Deploying new models frequently involves destroying prior versions of these models. In these cases, dbt run minimizes the amount of time in which a model is unavailable by first building each model with a temporary name, then dropping the existing model, then renaming the model to its correct name. The drop and rename happen within a single database transaction for database adapters that support transactions.

Specifying models to run

By default, dbt run will execute all of the models in the dependency graph. During development (and deployment), it is useful to specify only a subset of models to run. Use the --models flag with dbt run to select a subset of models to run. Note that the following arguments (--models and --exclude) also apply to dbt test!
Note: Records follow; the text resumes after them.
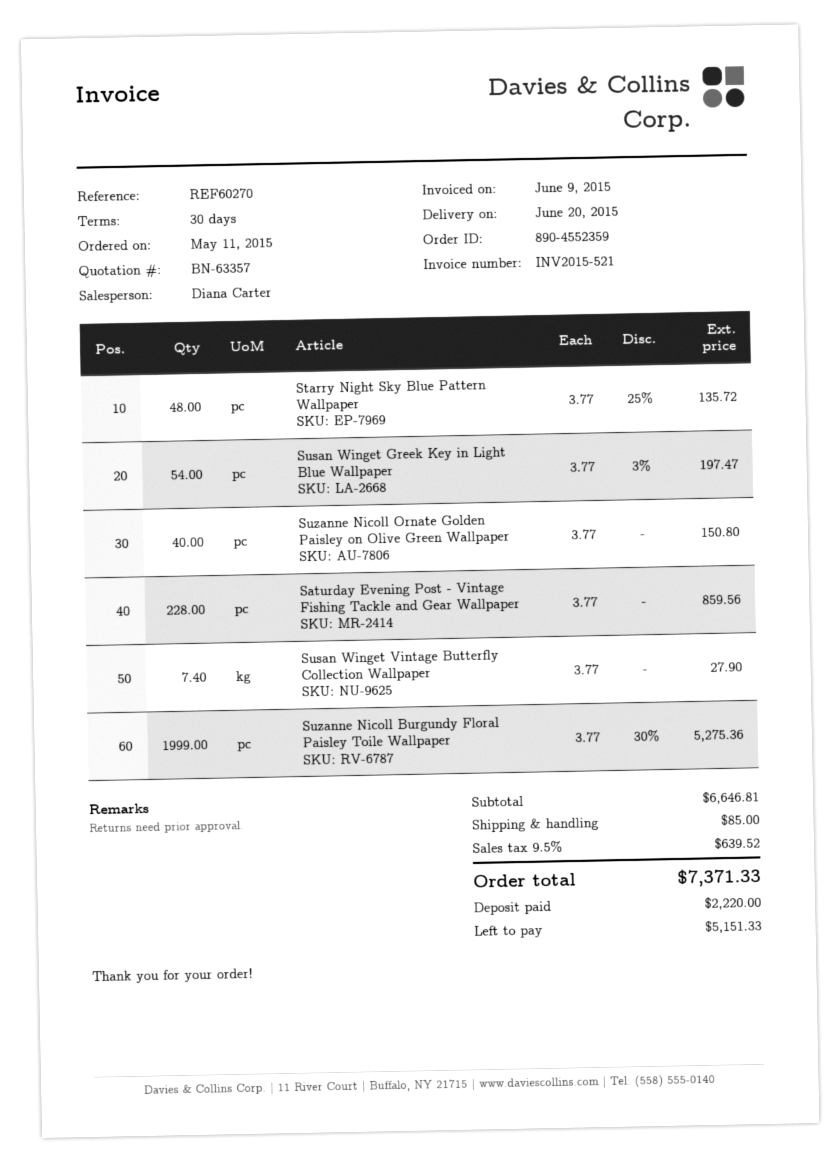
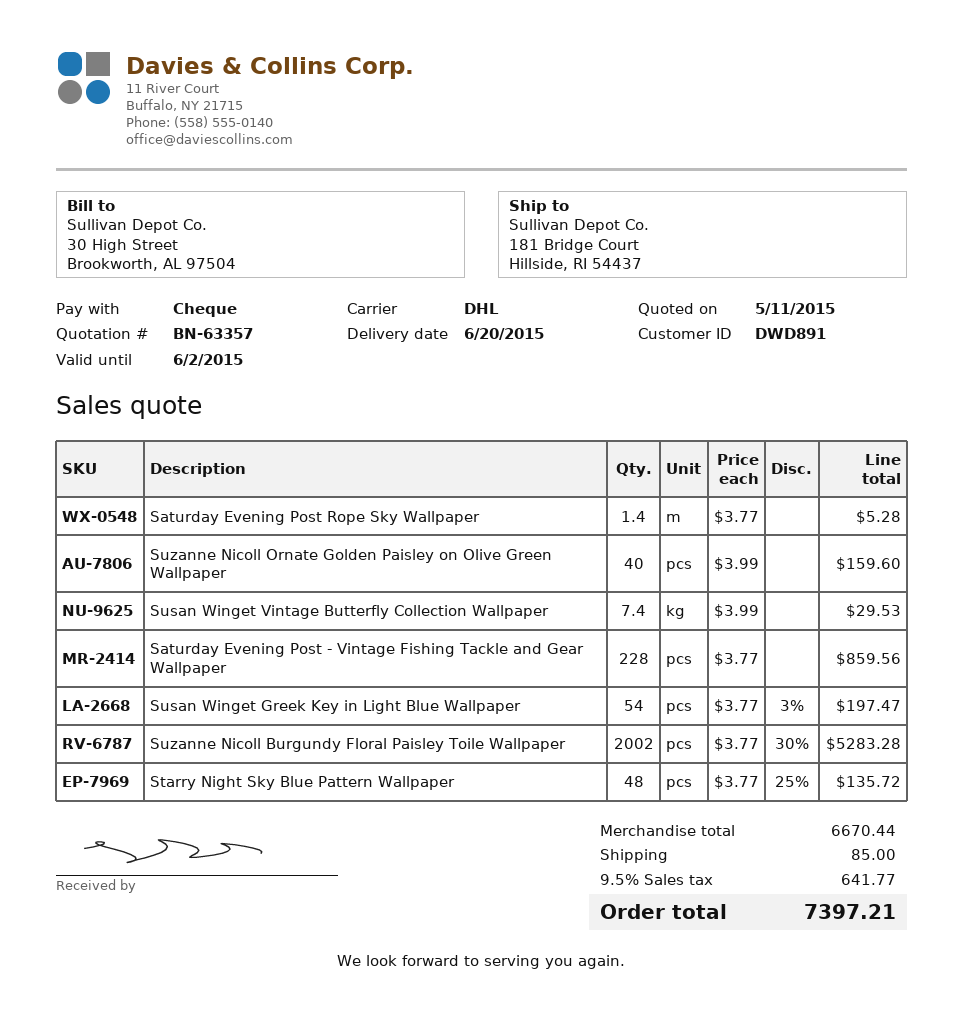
Suzanne Nicoll Ornate Golden Paisley on Olive Green Wallpaper: 40 x 3.77 = 150.80 -> 40 x 3.99 = 159.60
Susan Winget Vintage Butterfly Collection Wallpaper: 7.4 x 3.77 = 27.90 -> 7.4 x 3.99 = 29.53
Suzanne Nicoll Burgundy Floral Paisley Toile Wallpaper: 1999 x 3.77 - 30% = 5275.36 -> 2002 x 3.77 - 30% = 5283.28
Saturday Evening Post Rope Sky Wallpaper: none -> 1.4 x 3.77 = 5.28
subtotal: 6646.81 -> 6670.44
tax: 9.5% = 639.52 -> 9.5% = 641.77
total: 7371.33 -> 7397.21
The --models flag accepts one or more arguments. Each argument can be one of:

  1. a package name
  2. a model name
  3. a path hierarchy to a models directory


dbt run --models my_dbt_project_name   # runs all models in your project
dbt run --models my_dbt_model          # runs a specific model
dbt run --models path.to.my.models     # runs all models in a specific directory
dbt run --models my_package.some_model # run a specific model in a specific package

# multiple arguments can be provided to --models
dbt run --models my_project other_project

# these arguments can be projects, models, or directory paths
dbt run --models my_project path.to.models a_specific_model

Additionally, arguments to --models can be modified with the + and * operators. If placed at the front of the model specifier, + will select all parents of the selected model(s). If placed at the end, + will select all children of the selected models. The * operator matches all models within a package or directory.

dbt run --models my_model+          # select my_model and all children
dbt run --models +my_model          # select my_model and all parents

dbt run --models my_package.*       # select all models in my_package
dbt run --models path.to.models.*   # select all models in path/to/models

dbt run --models my_package.*+      # select all models in my_package and their children
dbt run --models +some_model+       # select some_model and all parents and children

Finally, dbt provides an --exclude flag with the same semantics as --models. Models specified with the --exclude flag will be removed from the set of models selected with --models

dbt run --models my_package.*+ --exclude my_package.a_big_model+

Run dbt non-destructively

If you provide the --non-destructive argument to dbt run, dbt will minimize the amount of destructive changes it runs against your database. Specifically, dbt

  1. Ignore models materialized as views
  2. Truncate tables and re-insert data instead of dropping and re-creating these tables

This flag is useful for recurring jobs which only need to update table models and incremental models. DBT will not create, drop, or modify views if the --non-destructive flag is provided.

dbt run --non-destructive

Refresh incremental models

If you provide the --full-refresh argument to dbt run, dbt will treat incremental models as table models. This is useful when

  1. The schema of an incremental model changes and you need to recreate it
  2. You want to reprocess the entirety of the incremental model because of new logic in the model code
dbt run --full-refresh

In model code, this flag will be reflected as flags.FULL_REFRESH, for example:

select * from all_events

-- if the table already exists and `--full-refresh` is
-- not set, then only add new records. otherwise, select
-- all records.
{% if already_exists(this.schema, this.name) 
      and not flags.FULL_REFRESH %}
   where collector_tstamp > (
     select coalesce(max(max_tstamp), '0001-01-01') from {{ this }}
{% endif %}

dbt test runs tests on data in deployed models. There are two types of tests:

  • schema validations, declared in a schema.yml file.
  • custom data tests, written as SQL SELECT statements.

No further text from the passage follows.